Comment peut-on expliquer le passage de Foals sur la Cascade pour un set d’une heure alors qu’ils étaient tête d’affiche il y a 2 ans. Ou encore le set de 45 mins à 16h de Two Door Cinema Club… C’est un choix de votre part ?

Foals @ Rock En Seine 2019

Marion : En fait, on a booké Aphex Twin avant. C’était une vraie volonté de l’équipe d’assumer ce choix là et de le mettre en Main Stage. On s’est vraiment posé la question de savoir si on mettait Foals en Main Stage et de terminer avec Aphex Twin sur la Cascade, cela avait déjà été fait. Après plusieurs discussions, on a décidé de laisser Aphex Twin en Main Stage.
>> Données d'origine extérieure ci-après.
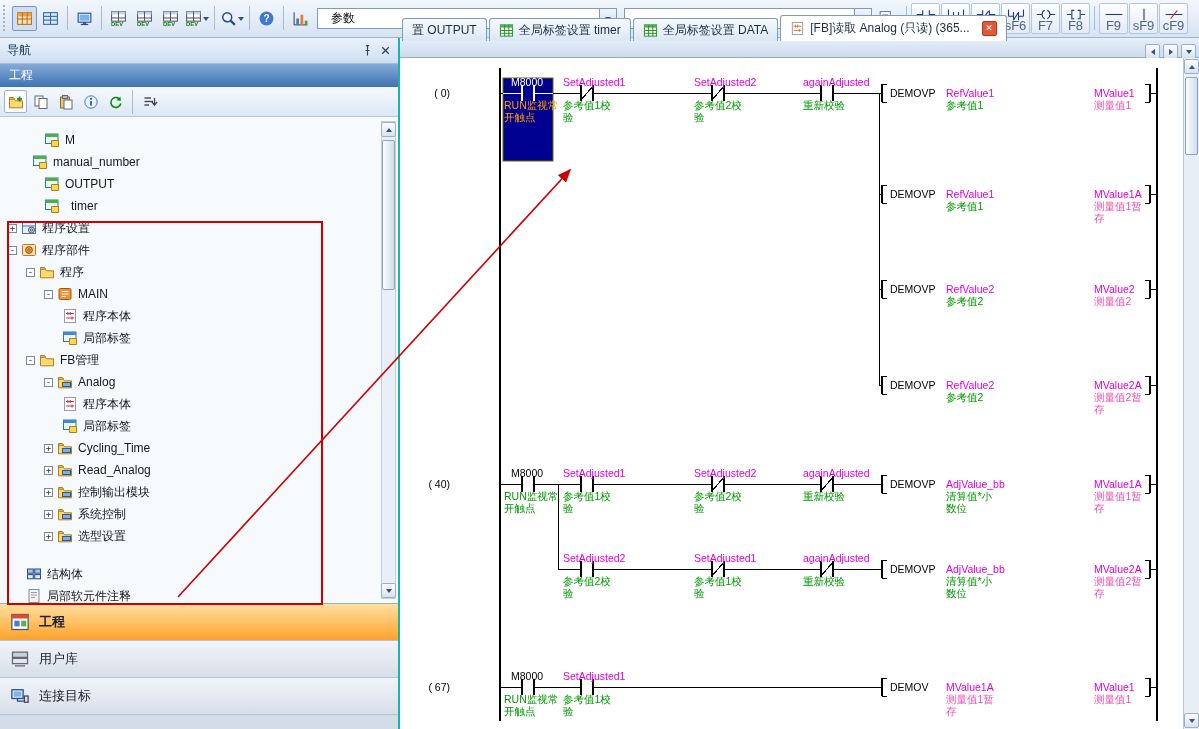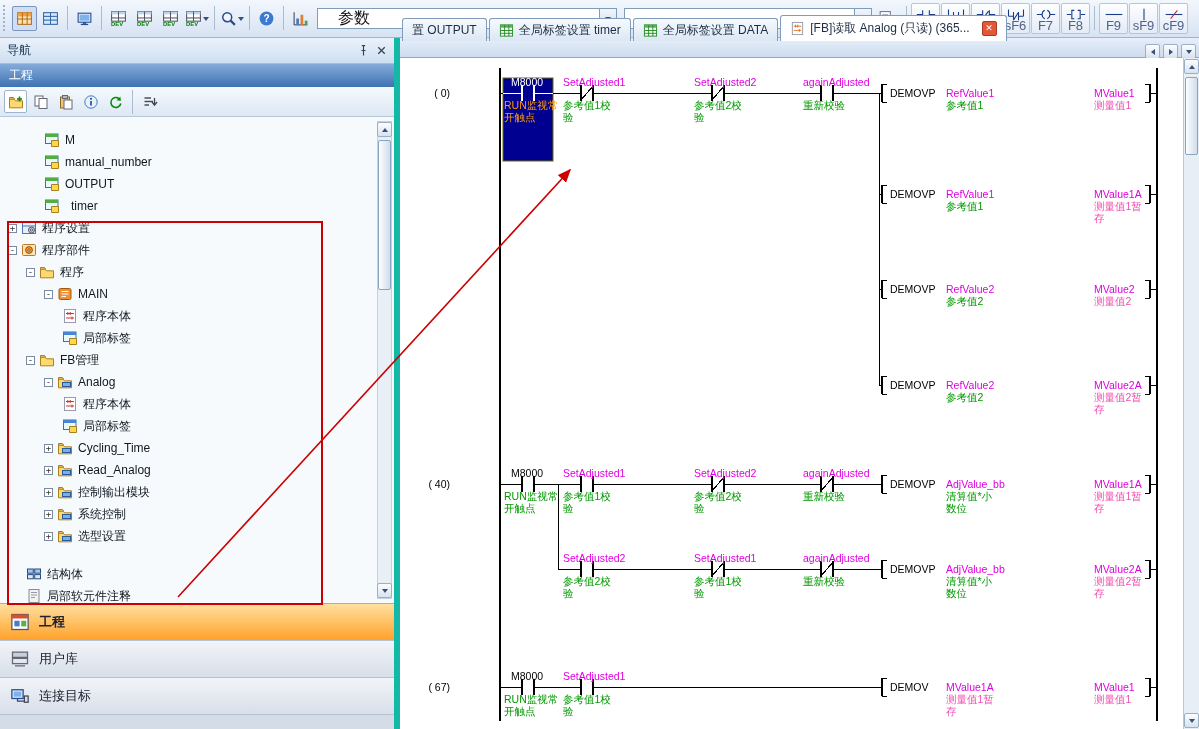"参数" .combo .cval { font-size: 16px -> 12px; padding: 0 20px -> 0 13px }
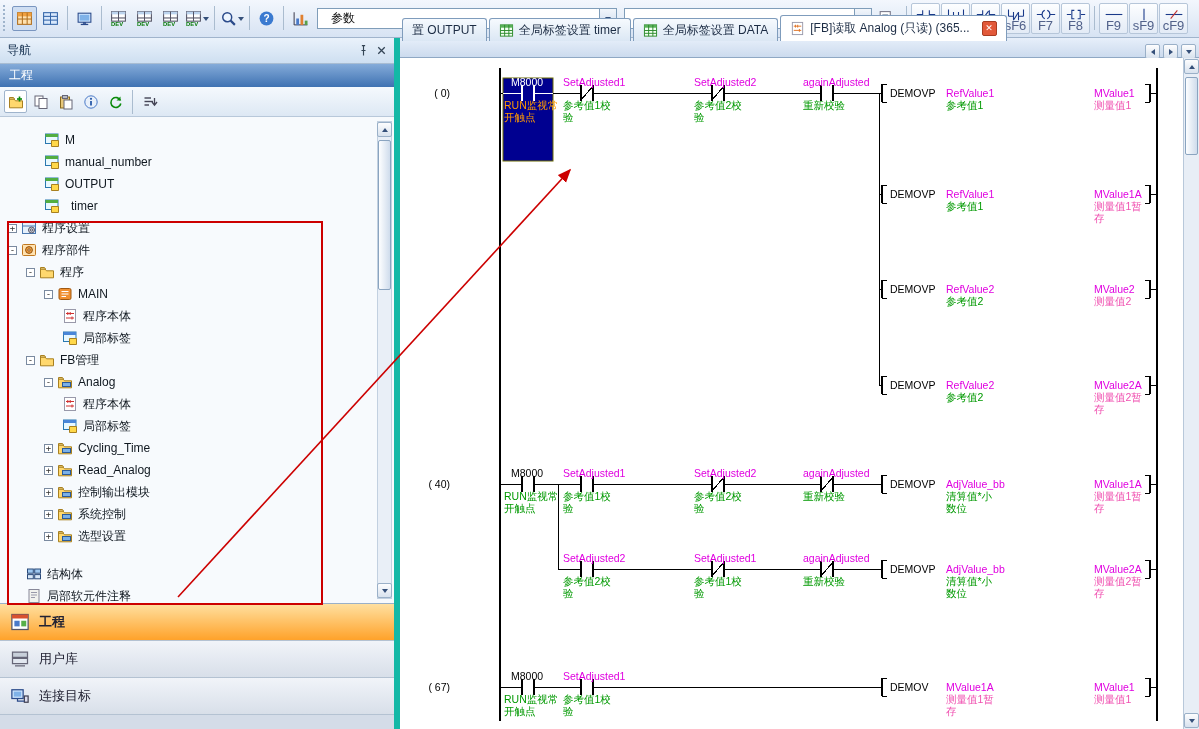"导航" .nav { border-right: 6px solid #14b8a6 -> 2px solid #14b8a6 }
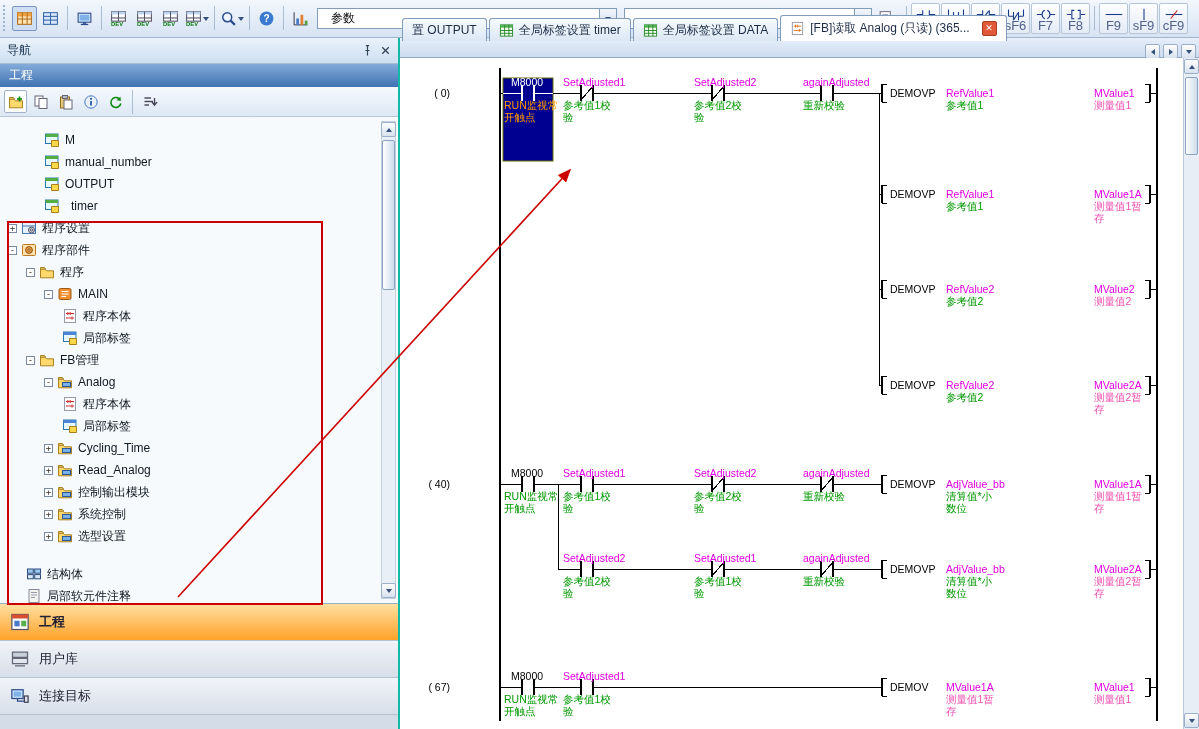"manual_number" div.trow { padding-left: 44px -> 32px }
Vous commencez déjà à penser à l’année prochaine ?

Marion : Oui bien sûr, des offres sont déjà parties. L’entourage des artistes potentiellement tête d’affiche commencent à travailler très tôt et commencent à sonder l’ensemble des festivals. Et ensuite ils font leur choix. Probablement que 90% des offres que l’on a envoyé n’aboutiront pas.

Et tu rêves de quoi pour l’an prochain ?

Marion : On a un gros regret pour cette année, c’est celui de ne pas avoir pu faire les Strokes. On aurait aimé les faire cette année mais ils ont choisi une autre période de tour. Donc on aimerait bien les avoir l’année prochaine. On va retenter le coup. C’est le rêve de François Missonnier que de les avoir donc si on peut lui offrir cela, ce serait cool. Et j’aimerai pouvoir amener toute la scène britannique dont je vous parlais tout à l’heure, avec une scène spéciale pourquoi pas.

Justement, le site du festival a été restructuré et la scène du Bosquet a disparu. Pourquoi ces changements ? Et est-ce qu’il y en aura d’autres ?

Marion : Le festival est très vaste, il y a beaucoup d’endroits arborés. On réfléchit à réaménager pleins d’endroits. Il y a un endroit qui est plus haut sur le site, ça fait 3 ou 4 ans qu’on en parle mais il est un petit peu difficile d’accès. Tous les ans, on discute et on essaie d’optimiser le site. Maintenant c’est pas facile parce que c’est un parc, il y a certains endroits où on ne peut pas mettre de scène parce que c’est trop lourd.